» Task to carry out:
Nothing should appear in the answer except the lines from the one containing "exercising this choice the operator archives" through the end of the records below, written out exactly.
______________________________
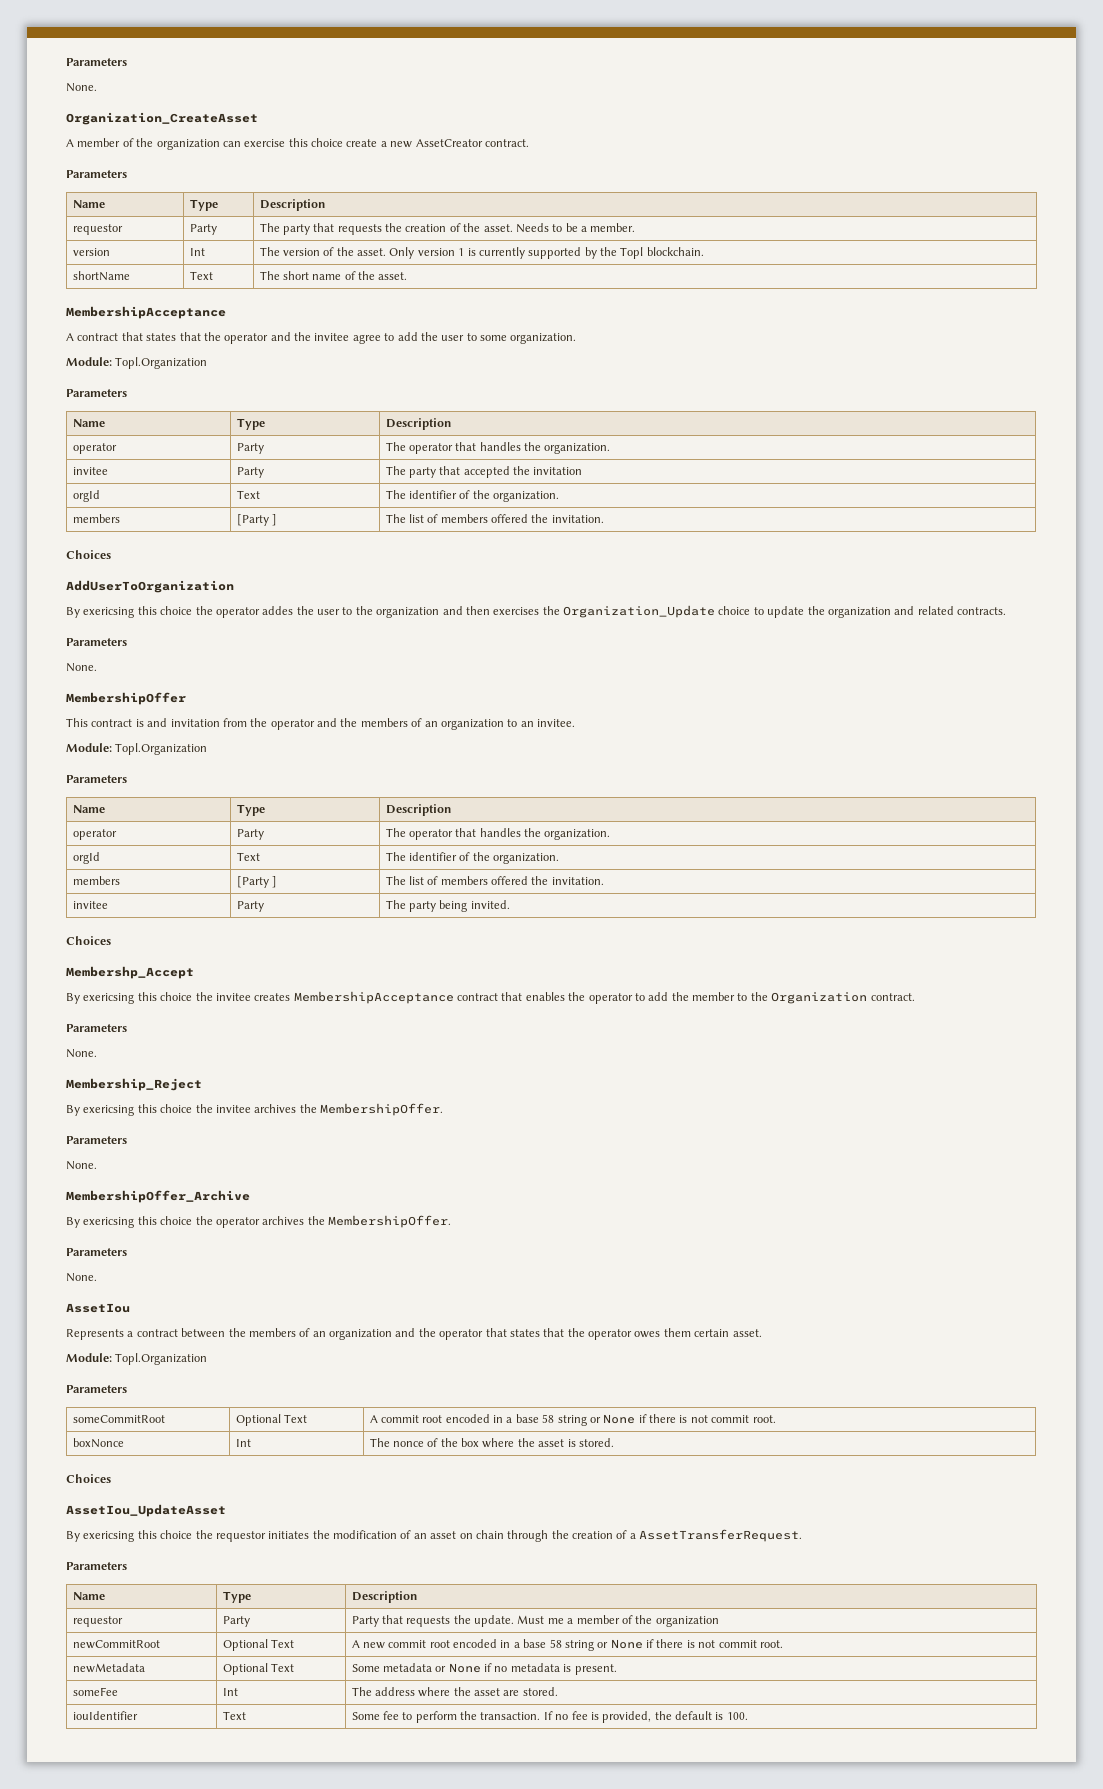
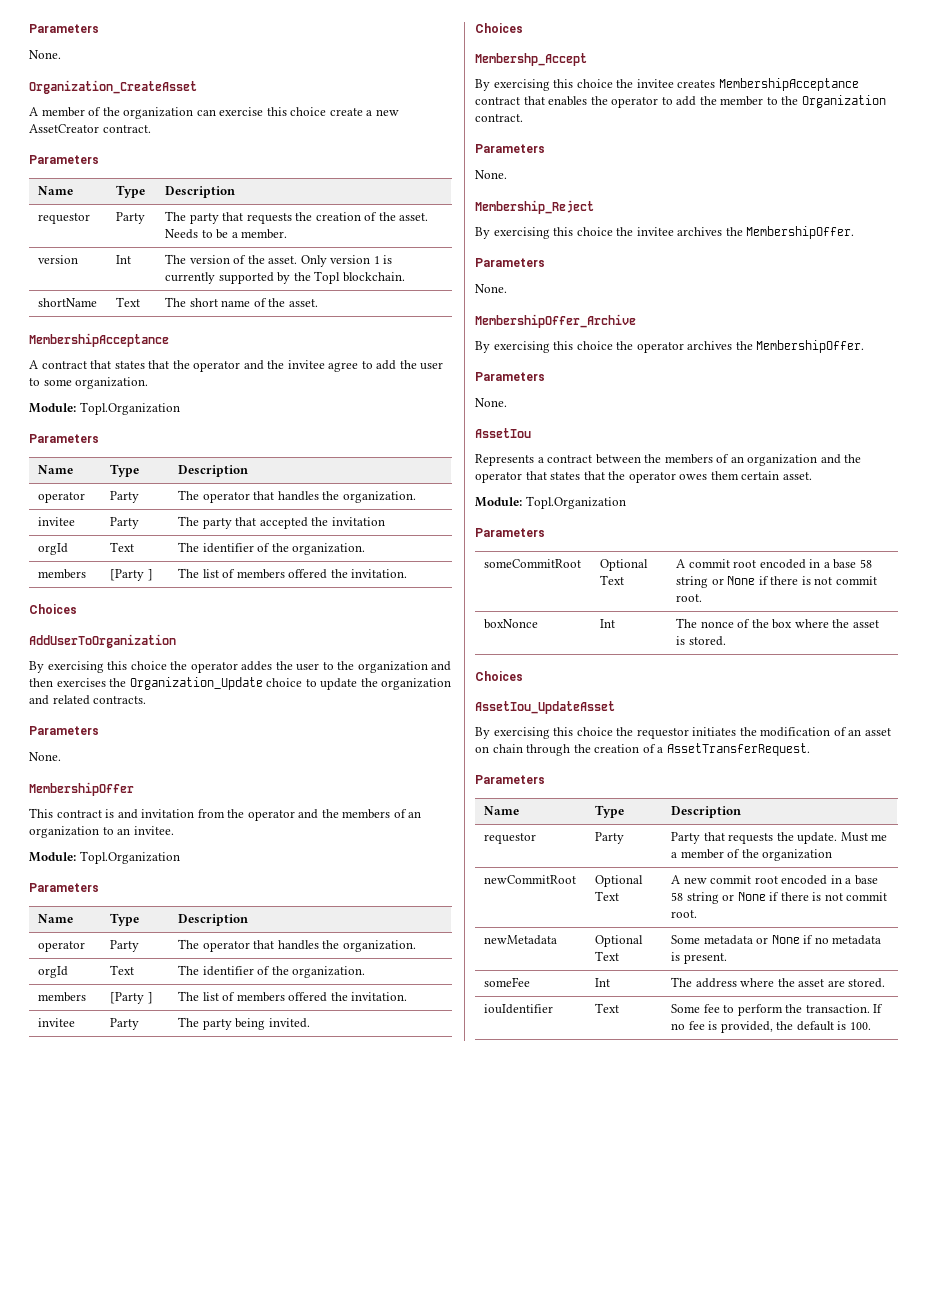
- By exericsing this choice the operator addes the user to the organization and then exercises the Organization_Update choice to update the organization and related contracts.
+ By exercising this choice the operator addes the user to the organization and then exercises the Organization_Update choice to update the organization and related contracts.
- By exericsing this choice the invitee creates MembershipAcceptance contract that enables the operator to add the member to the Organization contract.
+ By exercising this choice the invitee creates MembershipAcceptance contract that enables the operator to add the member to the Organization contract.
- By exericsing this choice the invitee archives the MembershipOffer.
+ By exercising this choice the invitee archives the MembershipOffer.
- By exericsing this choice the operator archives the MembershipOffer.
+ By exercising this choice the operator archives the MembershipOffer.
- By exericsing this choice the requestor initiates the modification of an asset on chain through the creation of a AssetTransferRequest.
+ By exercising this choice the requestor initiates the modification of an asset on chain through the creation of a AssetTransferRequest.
______________________________
» Response to the exercise:
+ By exercising this choice the operator archives the MembershipOffer.
- By exericsing this choice the requestor initiates the modification of an asset on chain through the creation of a AssetTransferRequest.
+ By exercising this choice the requestor initiates the modification of an asset on chain through the creation of a AssetTransferRequest.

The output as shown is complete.